_Dataset items_
--- START ---
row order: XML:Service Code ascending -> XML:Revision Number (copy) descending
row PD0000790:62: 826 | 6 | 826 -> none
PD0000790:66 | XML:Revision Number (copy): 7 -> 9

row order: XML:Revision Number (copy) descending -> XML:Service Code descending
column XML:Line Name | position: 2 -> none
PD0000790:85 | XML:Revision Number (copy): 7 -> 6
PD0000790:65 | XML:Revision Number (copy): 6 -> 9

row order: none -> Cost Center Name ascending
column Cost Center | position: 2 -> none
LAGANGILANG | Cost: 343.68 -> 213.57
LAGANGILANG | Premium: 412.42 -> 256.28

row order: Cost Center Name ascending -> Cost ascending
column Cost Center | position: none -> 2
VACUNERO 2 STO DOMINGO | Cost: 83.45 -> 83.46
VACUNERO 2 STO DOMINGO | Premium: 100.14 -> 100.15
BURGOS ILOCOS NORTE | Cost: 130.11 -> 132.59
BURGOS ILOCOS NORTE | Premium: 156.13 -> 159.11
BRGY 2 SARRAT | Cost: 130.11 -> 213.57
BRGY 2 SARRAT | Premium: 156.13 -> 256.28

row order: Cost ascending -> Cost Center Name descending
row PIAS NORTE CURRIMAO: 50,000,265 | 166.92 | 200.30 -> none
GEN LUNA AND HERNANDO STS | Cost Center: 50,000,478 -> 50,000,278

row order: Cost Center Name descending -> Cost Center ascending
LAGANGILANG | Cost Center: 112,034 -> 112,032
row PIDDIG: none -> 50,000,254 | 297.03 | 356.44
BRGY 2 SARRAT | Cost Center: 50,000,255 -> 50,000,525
--- END ---
_Task to complete_
Wherever the string "position" appears in the entries, copy that line.

_Response_
column XML:Line Name | position: 2 -> none
column Cost Center | position: 2 -> none
column Cost Center | position: none -> 2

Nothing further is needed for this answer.